For years after a left-wing military government ruled between 1968
and 1980, the Peruvian armed forces had a rocky relationship with the
United States and relied on Soviet arms and trainers. Relations with
Washington improved after Mr. Fujimori's first election in 1990, and
the Bush and Clinton administrations drew close to the high command
in its fight against terrorism and drug trafficking.
The Peruvian military was barely mentioned in an hour and a half of
televised presidential debate last week, and only by one candidate.
But the issue has crept into the campaign.

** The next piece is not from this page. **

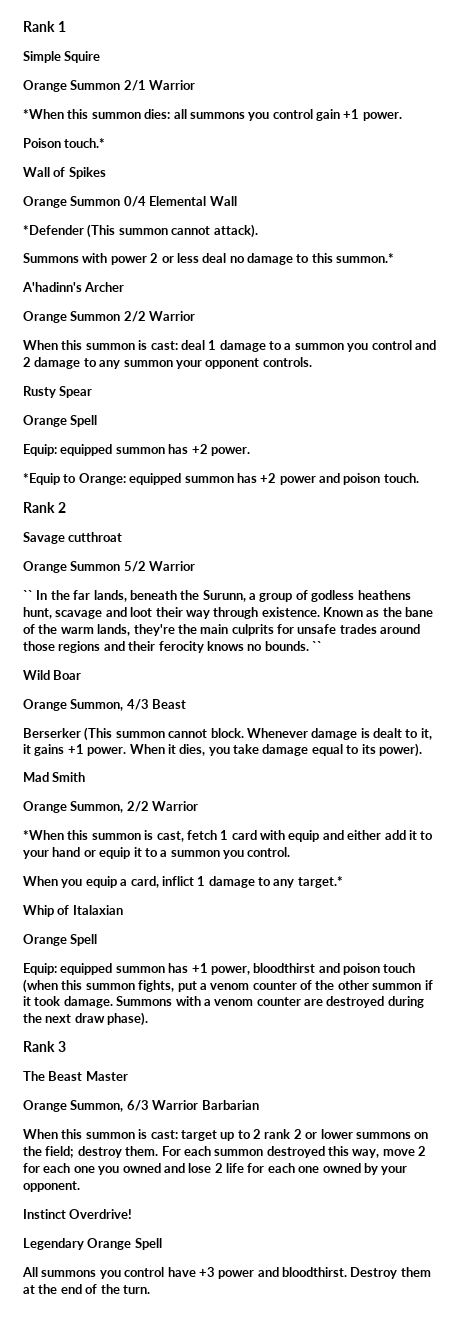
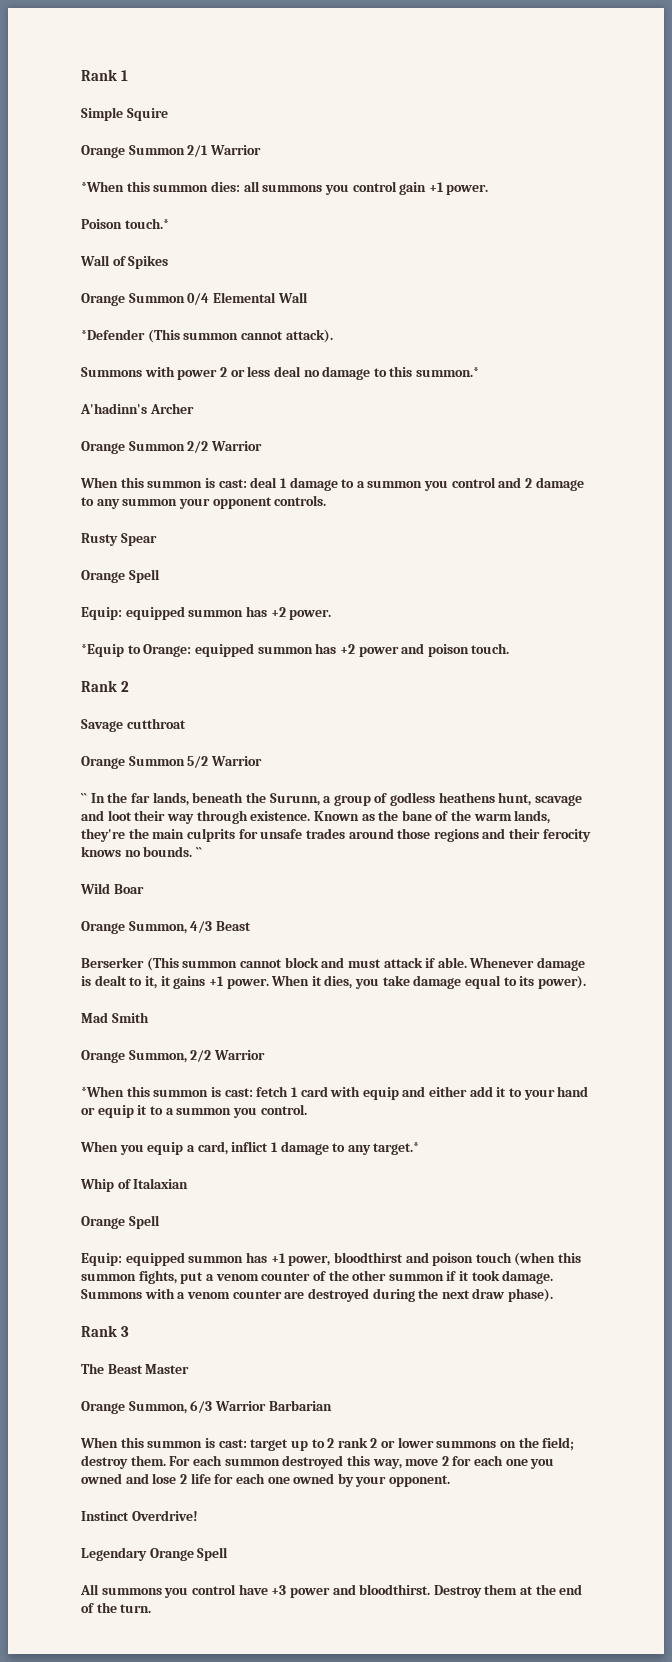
[210,728,244,738] block. -> [284,957,467,968] block and must attack if able.
[156,831,184,842] cast, -> [224,1088,253,1097] cast:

Alejandro Toledo, a former World Bank official who is well ahead in
the polls leading to the June 3 vote, has used his stump speeches to
call for cuts in defense spending and international arms purchases in
order to increase social spending.
"I know of lots of military men who want to reform the role of the
military and we want to help them," Mr. Toledo said in a recent radio
interview.
"The military has been much weakened," he said in another interview,
during a flight between campaign stops in late March. "The desire for
an attempt at moral rejuvenation is great and the people are
demanding a moralization."
The other candidate, former President Alan Garcia, a populist whose
1985-1990 government was plagued by military human rights abuses, has
also called for cuts in military spending, although he raises the
issue less often and less prominently than Mr. Toledo.

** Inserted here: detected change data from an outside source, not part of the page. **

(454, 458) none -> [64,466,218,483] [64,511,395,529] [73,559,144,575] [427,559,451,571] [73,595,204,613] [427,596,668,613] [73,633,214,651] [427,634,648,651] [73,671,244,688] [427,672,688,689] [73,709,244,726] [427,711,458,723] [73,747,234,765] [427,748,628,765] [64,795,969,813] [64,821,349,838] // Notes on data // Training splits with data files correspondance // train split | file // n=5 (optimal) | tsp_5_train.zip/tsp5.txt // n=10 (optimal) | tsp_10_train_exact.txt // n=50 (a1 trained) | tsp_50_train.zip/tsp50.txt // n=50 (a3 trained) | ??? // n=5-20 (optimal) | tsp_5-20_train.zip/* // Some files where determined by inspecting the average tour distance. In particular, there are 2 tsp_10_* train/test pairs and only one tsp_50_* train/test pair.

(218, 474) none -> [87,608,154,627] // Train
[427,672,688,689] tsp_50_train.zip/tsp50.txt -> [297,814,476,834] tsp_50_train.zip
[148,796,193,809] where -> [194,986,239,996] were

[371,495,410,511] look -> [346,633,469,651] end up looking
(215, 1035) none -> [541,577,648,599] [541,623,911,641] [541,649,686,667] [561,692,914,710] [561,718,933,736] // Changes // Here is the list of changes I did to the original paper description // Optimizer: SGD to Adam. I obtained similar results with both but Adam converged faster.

But in an interview during the first-round campaign, Mr. Garcia noted
that "we have a naval force with too many ships that are costly to
maintain."
Even such mild criticism would have been taboo before Mr. Fujimori
fled to Japan last November shortly after disclosures that his
intelligence chief, Vladimiro Montesinos, and senior officers were
tied to smuggling arms to the Colombian guerrillas. The entire high
command, which was selected by Mr. Montesinos for its loyalty to the
government, was forced to step down.
The military was further embarrassed last month when a captured
videotape was released showing hundreds of top officers signing a
document in 1999 that endorsed a 1992 coup by Mr. Fujimori, during
which he closed Congress and the Supreme Court.

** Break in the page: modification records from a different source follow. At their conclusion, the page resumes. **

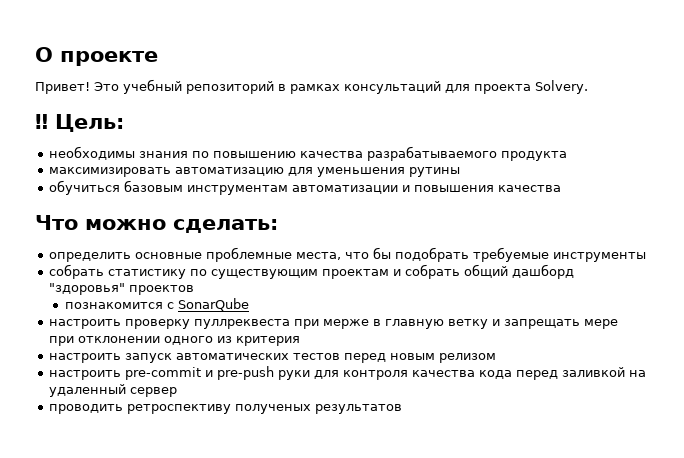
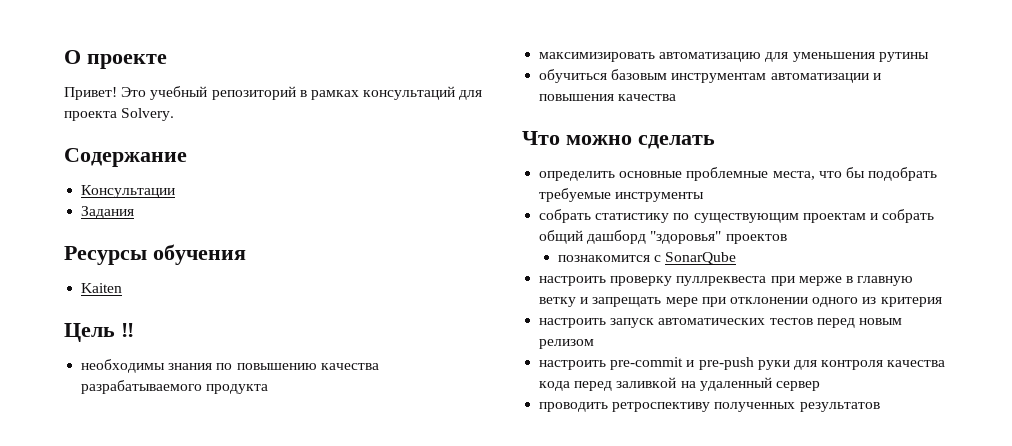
(588, 87) none -> [64,148,187,167] [81,185,176,198] [81,206,135,219] [64,244,246,265] [81,283,123,293] [64,323,115,342] Содержание // Консультации // Задания // Ресурсы обучения // Kaiten // Цель
[55,114,124,132] Цель: -> (134, 330) none
[173,219,278,233] сделать: -> [638,135,715,149] сделать
[235,404,312,414] полученых -> [714,402,796,412] полученных

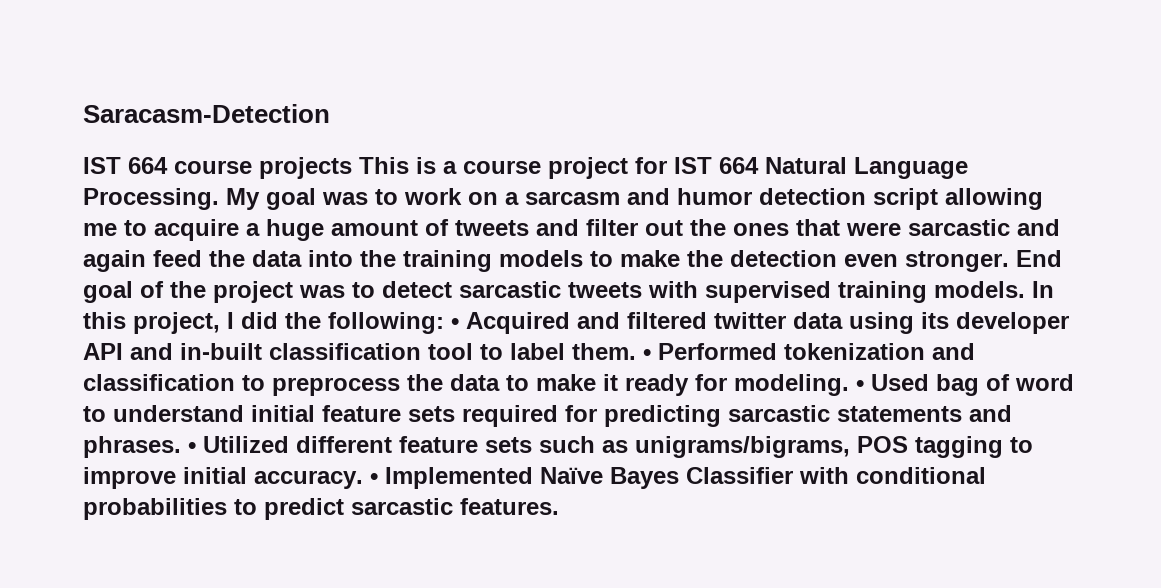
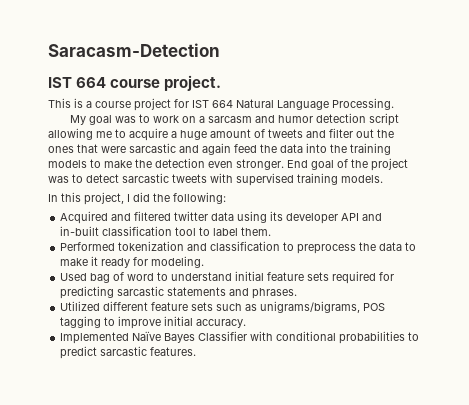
[259,157,352,179] projects -> [164,75,222,91] project. //
(219, 199) none -> (394, 104) //
(1025, 289) none -> (383, 179) //
[451,318,459,329] • -> (226, 198) //
[643,349,651,360] • -> (272, 231) //
[856,380,864,391] • -> (205, 262) //
[188,442,196,453] • -> (298, 293) //
[370,473,378,484] • -> (247, 323) //

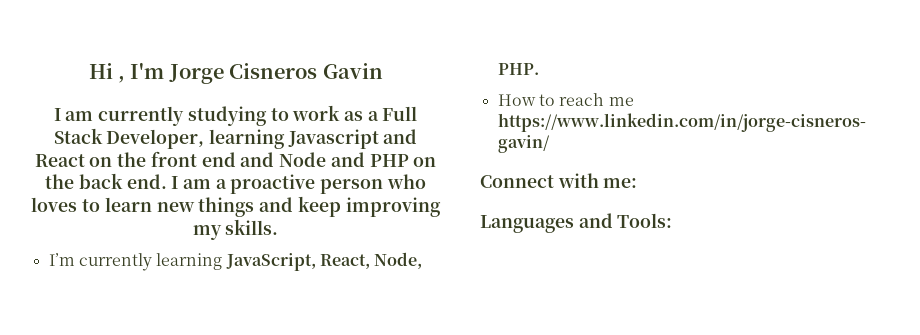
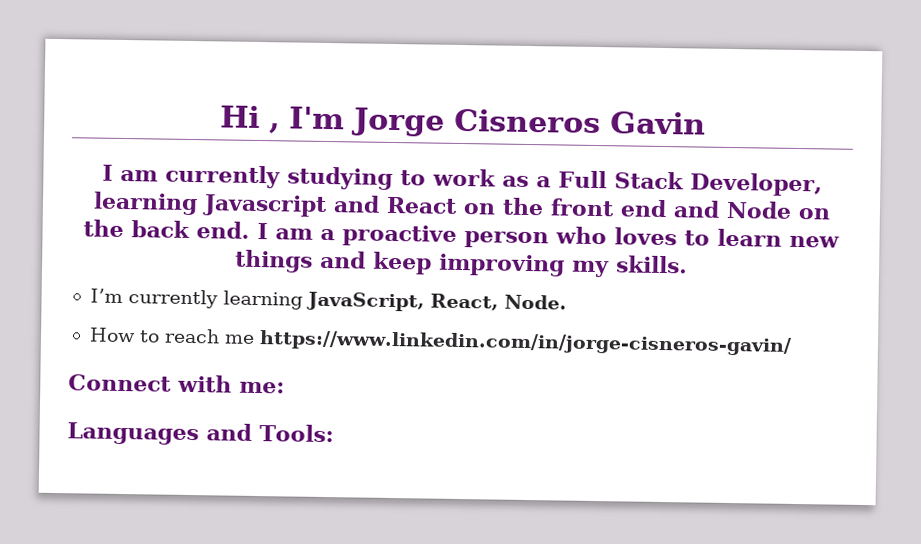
[330,152,409,167] and PHP -> (792, 209) none
[374,252,423,269] [497,63,539,75] Node, PHP. -> [503,294,567,310] Node.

President Paniagua accepted the resignations of his high command, and
reshuffled the senior officer corps for the second time in four
months. But more than 1,000 officers who had also signed the document
were not disciplined.
"That was a lost opportunity for a clean sweep," said Congressman
Fernando Olivera. "But I understand the decision. President Paniagua
did not want to destabilize the situation in the middle of a
presidential campaign."
While President Paniagua has cut back on military attaches with large
salaries and limited duties in foreign embassies, he has not acted to
shave significantly the number of generals and admirals, now more
than 250.
Carlos Tapia, a sociologist who is a former lecturer at the Peruvian
military academy, said civilian politicians remain wary of
challenging the military because the government depends on the
military to build rural roads, fight drug trafficking and share
intelligence gathered by the security forces. He noted that the army
also has strong ties to peasant militia groups that were formed
during the war against terrorism and now provide vital functions such
as building housing and schools.
Senior officers have remained quiet about the changes their
institutions are going through. But in a recent meeting with foreign
correspondents, Defense Minister Walter Ledesma pledged that the
military was ready for reform.
"The armed forces are profoundly committed to democracy and human
rights," Mr. Ledesma said. Referring to cuts in his budget, he added,
"we are very conscious of the economic problems of the country."